Is your toddler visibly uncomfortable with red, oozy bumps on his skin? Have you found him scratching inconsolably? Interestingly, most rashes on a baby or toddler may not bother him, hence not really requiring action on your part, as they typically go away on their own. In such cases, you can just make sure you keep your baby as comfortable as possible while the rashes are still visible, and wait until the skin will come back to its smoothness again. However, when it is visibly annoying him, it may be time to take notice.
The following are good ways to determine the cause of your toddler’s rashes:
1. Does the rash appear on the diaper area? If so, then it is only diaper rash. Your doctor may prescribe you a diaper rash cream, or you may consider the way you change his diapers. Perhaps you have left the diaper on for too long; if that’s the case, you can decide next time to allow shorter intervals between diaper changes. If you know that you are religious at your diaper changing, then you can look into the possibility of changing diaper brands, or possibly putting your toddler on cloth diapers during the day. The good news about this is that your toddler will soon be potty trained, and you just need to keep the diaper area as comfortable as possible until then.
2. Does the rash come with itching and chapping? If it does, then it is likely caused by dry skin. In that case, make sure you moisturize your toddler’s skin regularly, preferably after every bath or shower. Your doctor can recommend a good moisturizer.

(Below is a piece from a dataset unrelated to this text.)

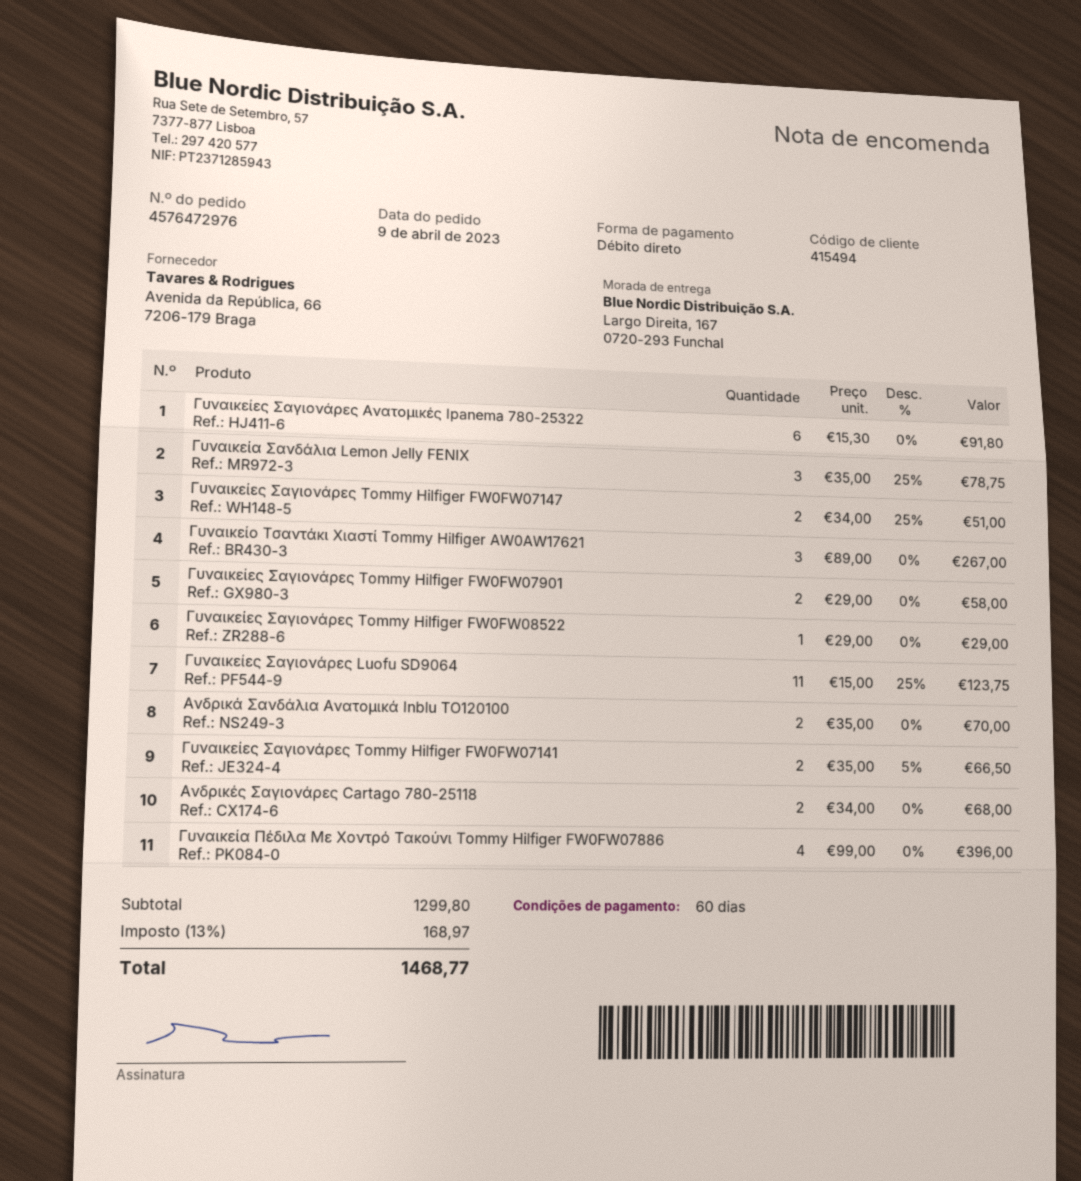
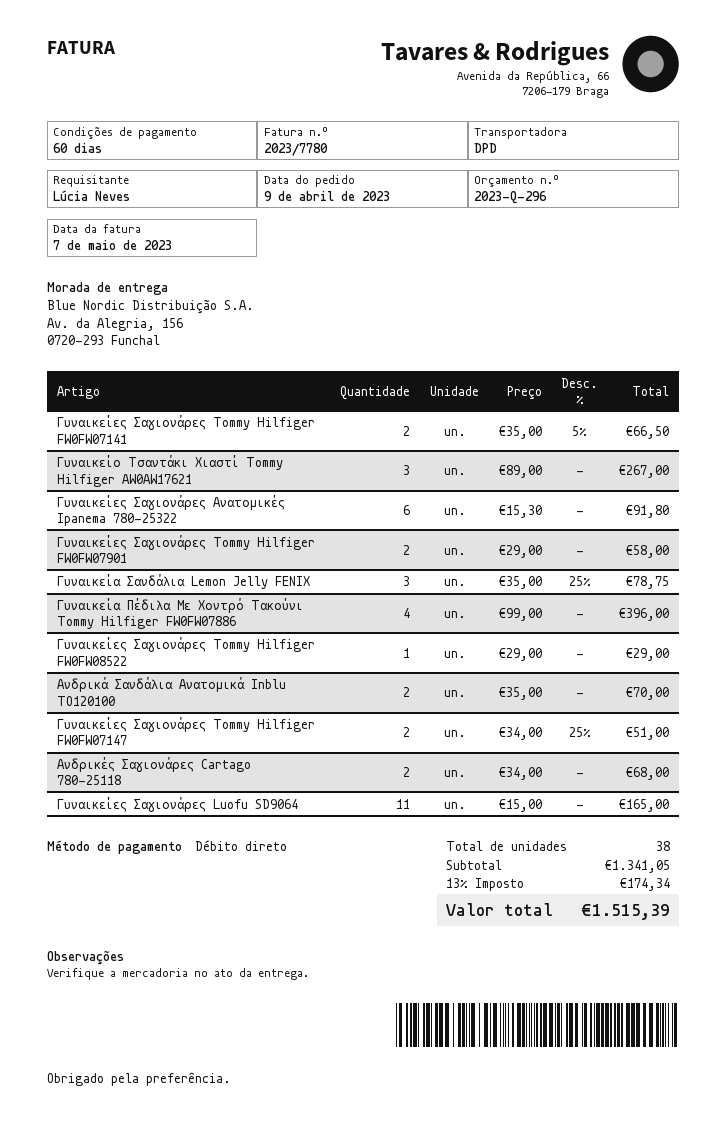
ship to: Largo Direita, 167, 0720-293 Funchal -> Av. da Alegria, 156, 0720-293 Funchal
Γυναικείες Σαγιονάρες Luofu SD9064: 11 x 15.00 - 25% = 123.75 -> 11 x 15.00 = 165.00
subtotal: 1299.80 -> 1341.05
tax: 13% = 168.97 -> 13% = 174.34
total: 1468.77 -> 1515.39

3. Does the rash come with a fever for around two to three days, and comes on after the fever disappears and there are no other symptoms? In this case, it is likely caused by roseola, particularly if it happens during the springtime.

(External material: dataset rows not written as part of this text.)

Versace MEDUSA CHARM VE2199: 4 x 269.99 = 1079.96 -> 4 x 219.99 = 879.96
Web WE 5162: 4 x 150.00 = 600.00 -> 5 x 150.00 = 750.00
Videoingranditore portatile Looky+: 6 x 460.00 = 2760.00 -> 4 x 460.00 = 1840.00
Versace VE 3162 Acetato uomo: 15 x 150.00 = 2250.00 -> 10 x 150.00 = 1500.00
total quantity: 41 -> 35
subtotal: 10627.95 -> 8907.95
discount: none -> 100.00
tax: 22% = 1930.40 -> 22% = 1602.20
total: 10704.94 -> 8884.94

4. Does the rash come on after your toddler eats a new food? Does it come with a swollen face or possibly, trouble breathing? If so, the rash is likely caused by a food allergy. Take note of which new food you offered him, and avoid giving it again for the next few weeks or months. Sometimes you can try offering it again, but typically, doctors would recommend you to put off offering the food trigger until maybe when the child reaches preschool age.

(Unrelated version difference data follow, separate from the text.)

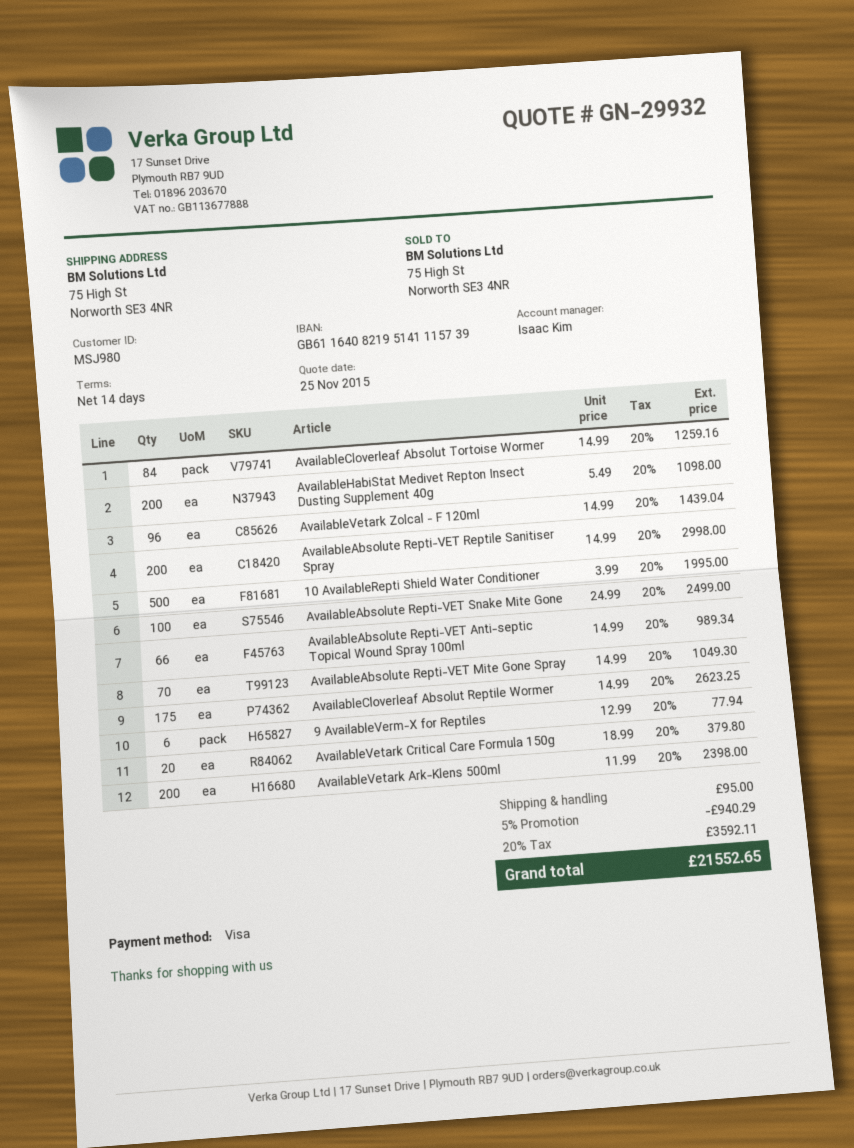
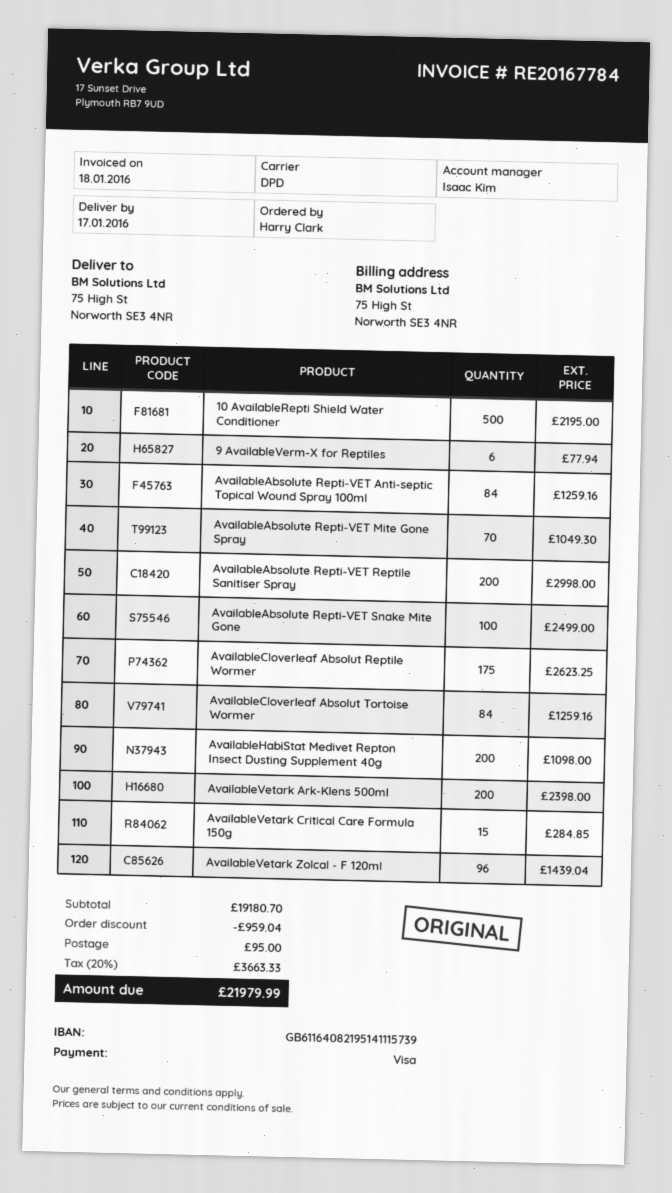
10 AvailableRepti Shield Water Conditioner: 500 for 1995.00 -> 500 for 2195.00
AvailableAbsolute Repti-VET Anti-septic Topical Wound Spray 100ml: 66 for 989.34 -> 84 for 1259.16
AvailableVetark Critical Care Formula 150g: 20 for 379.80 -> 15 for 284.85
discount: 940.29 -> 959.04
tax: 20% = 3592.11 -> 20% = 3663.33
total: 21552.65 -> 21979.99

5. Does the rash come with a sore throat or strep throat that your paediatrician diagnoses? Then it may be caused by scarlet fever. Be sure to consult with your doctor in this case.
6. Does the rash appear all over your toddler’s body, on his feet, hands, and around his mouth? Does it last for two to three days and come with a fever? This is likely caused by a virus, and will disappear when the virus has run its course. You can ask your doctor for possible treatment of the rash and the fever, but it will generally go away after the virus has run its course.
7. Does the rash come with a fever and ulcers in your toddler’s mouth? Do the red bumps turn into blisters and crust over, while new bumps continue appearing? Did the rash begin on the back and head? This is possibly chicken pox. Be sure to head over to your paediatrician.
8. Does the rash come with itching around the affected area? It may simply be hives, sunburn, an insect bite, or a reaction to poison ivy.
9. Is the rash red and circular and comes with a center colored like skin? Is it itchy and scaly? This may possibly be caused by ringworm, particularly if the rash appears on your toddler’s scalp.
10. Does the rash come with a runny nose, cough, fever, pinkeye, and has your toddler recently travelled outside the country or spent time with someone who has? If the rash appeared a few days following the appearance of the other symptoms, it may be caused by measles, a tropical country disease.
11. Is the rash shaped like a bull’s eye, and came on between three days to one month of having been bitten by deer tick? If so, it may possibly be Lyme disease.
As you can see, skin rashes in toddlers can be brought about by a myriad of causes. The best thing for you to do, when something seems amiss, is to consult your paediatrician, as he will be the best person to give you the correct diagnosis.